Having food delivered directly to your home has become increasingly popular with the development of technologies such as smartphone. Ordering food can now be done with a few clicks on the screen. The However, the problem with ordering food over the phone is all the additional fees that come with the orders. These fees can quickly turn a typical $ 10 sandwich into a $ 20 expense, just to get it delivered.
Ordering food through delivery services comes with a multitude of fees. This includes the cost of the main meal, which is usually more than what the restaurant charges in-store. Doordash, for example, charges a fee for each order – typically $ 1.99 to $ 5.99, according to Ridester – which they can change based on the demand for deliveries at that time. This is because the restaurant is also charged by these delivery services, so they have to increase their prices, which means more unnecessary money in the customer’s pocket. There are also taxes, fees and tips for the driver which increase the total price.
For students with tons of homework or multiple organizational responsibilities, delivery services can start from a backup plan a main source of dinner in the blink of an eye with one eye. For example, in preparation for a big exam, students begin to sacrifice other hobbies in order to study longer. Kelly Johnson, a junior at JMU, says she only uses delivery services when she is piling up for exams.
“I don’t use delivery services very often, but sometimes I will use one after a long study session when I run out of energy to cook my own dinner,” Johnson said.

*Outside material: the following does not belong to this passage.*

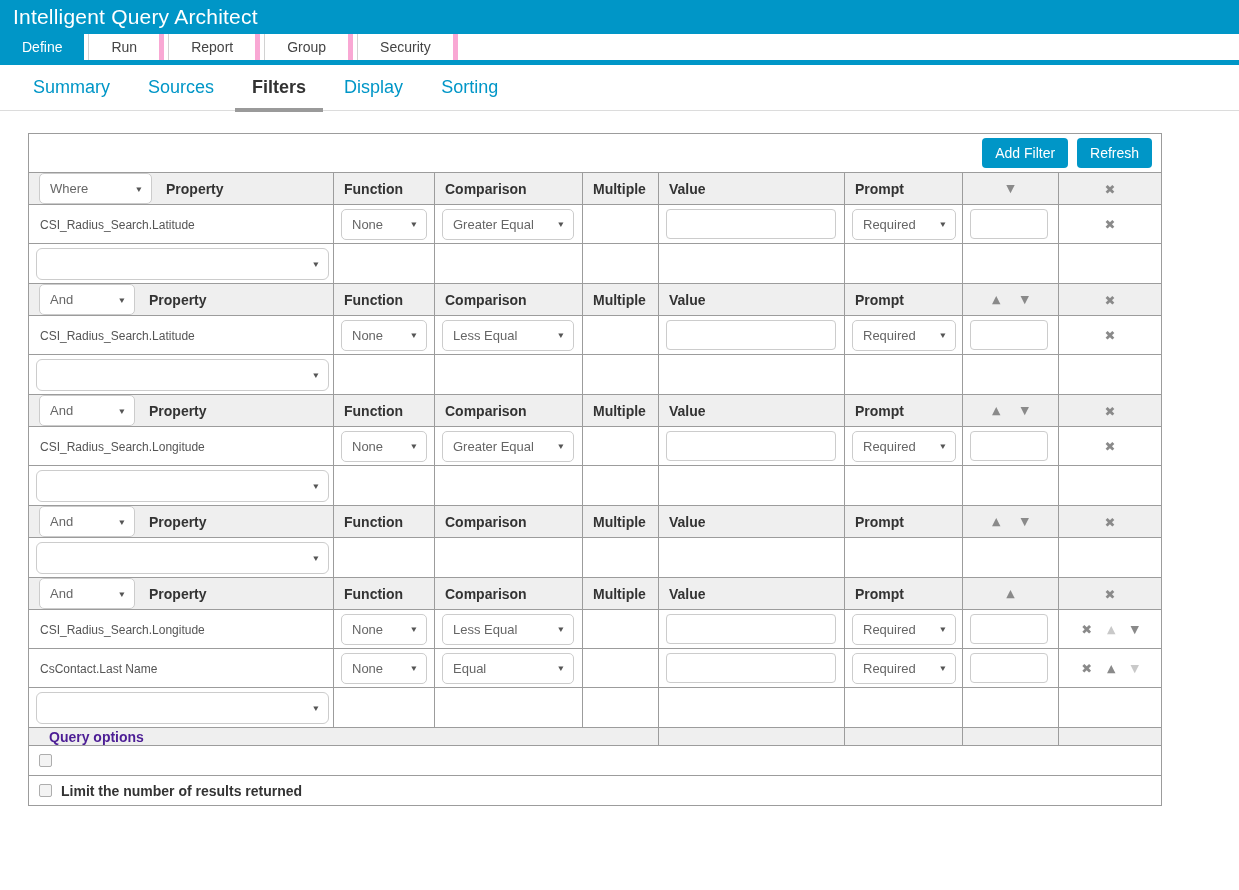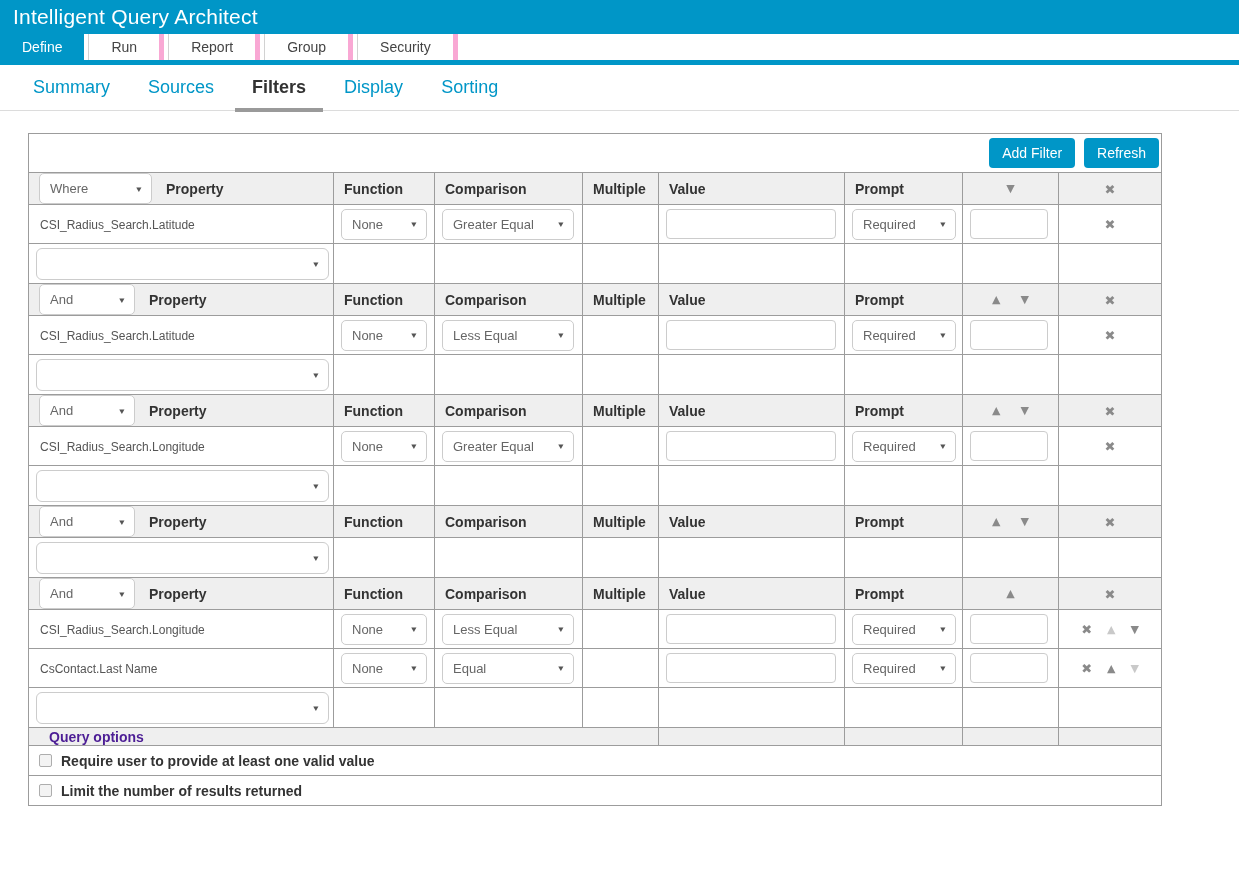"Add Filter Refresh" tr.toolbar-row td { padding: 4px 2px -> 4px 9px }
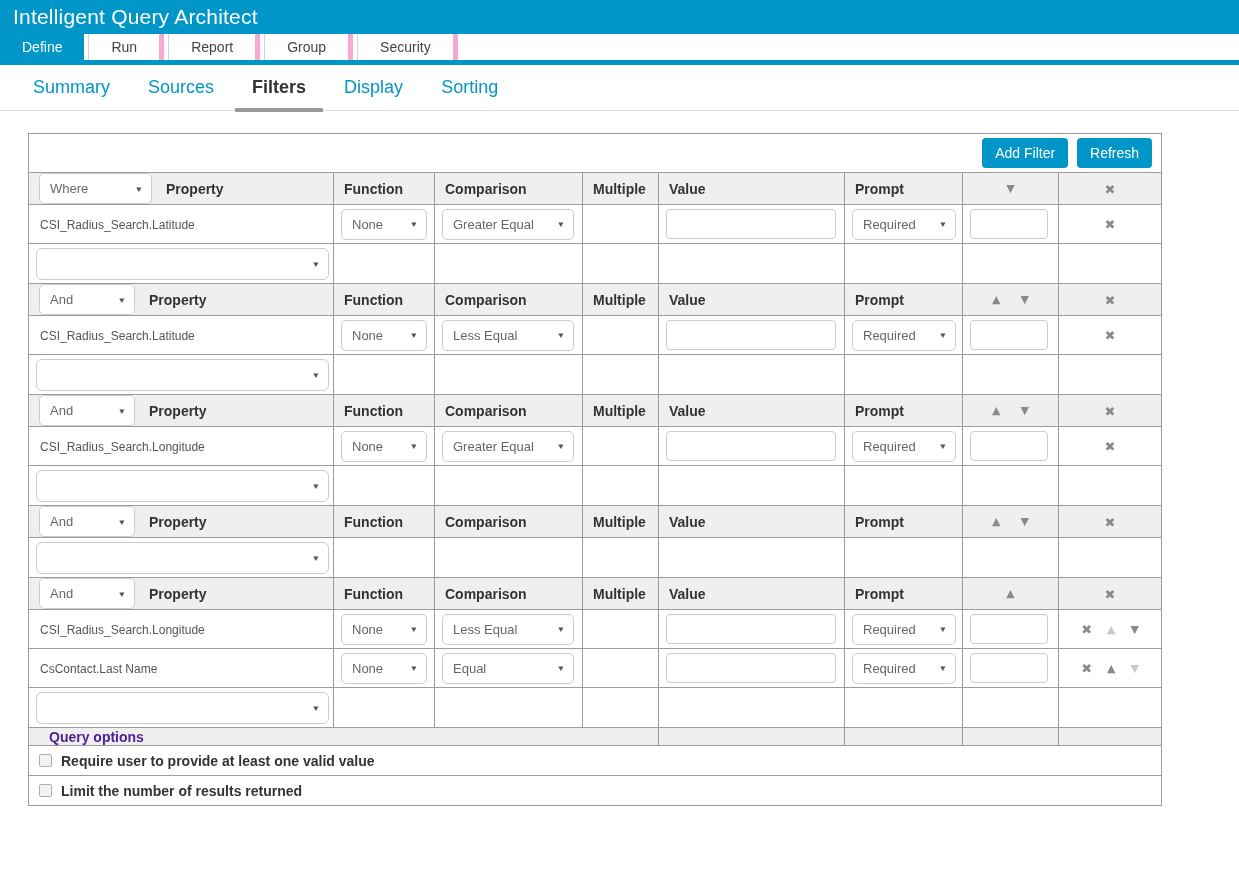"Require user to provide at" span { html: <span>Require user to provide at least one valid value</span> -> none }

Often, one of the first things to give up is the time spent preparing meals. Once a student’s curriculum is formed around a schedule that does not include meal preparation, an addiction to delivery services can begin.
Students need to be better prepared for this change in their dietary lifestyle before they are sent to college. One of the main reasons that students use these services may be because they cannot cook themselves. Buying each ingredient and cooking it properly is a multi-layered process that can intimidate students into settle down with dining rooms and delivery apps.
Fortunately, there are services at JMU which teach students the importance of cooking, as well as how to cook for themselves. JMU University Recreation Center (UREC) hosts a variety of classes that teach healthy cooking skills within a respectable budget. However, getting students to enroll in these classes is difficult as eating healthy may not be their top priority. JMU must do more to promote the need for healthy eating. One solution could be a compulsory cooking class which could be part of the Gen-Ed requirements. Another solution could be to simply advertise UREC courses more, either on campus or through social media.
College education is all about finding jobs and starting a career, but how do you get there when students can’t even cook for themselves? There should be more emphasis on learning real life skills like cooking in addition to professional skills. JMU has done a fairly good job, but more can and must be done.
CONTACT Nick Lau at [email protected]edu. Nick is a sophomore media arts student and major in design.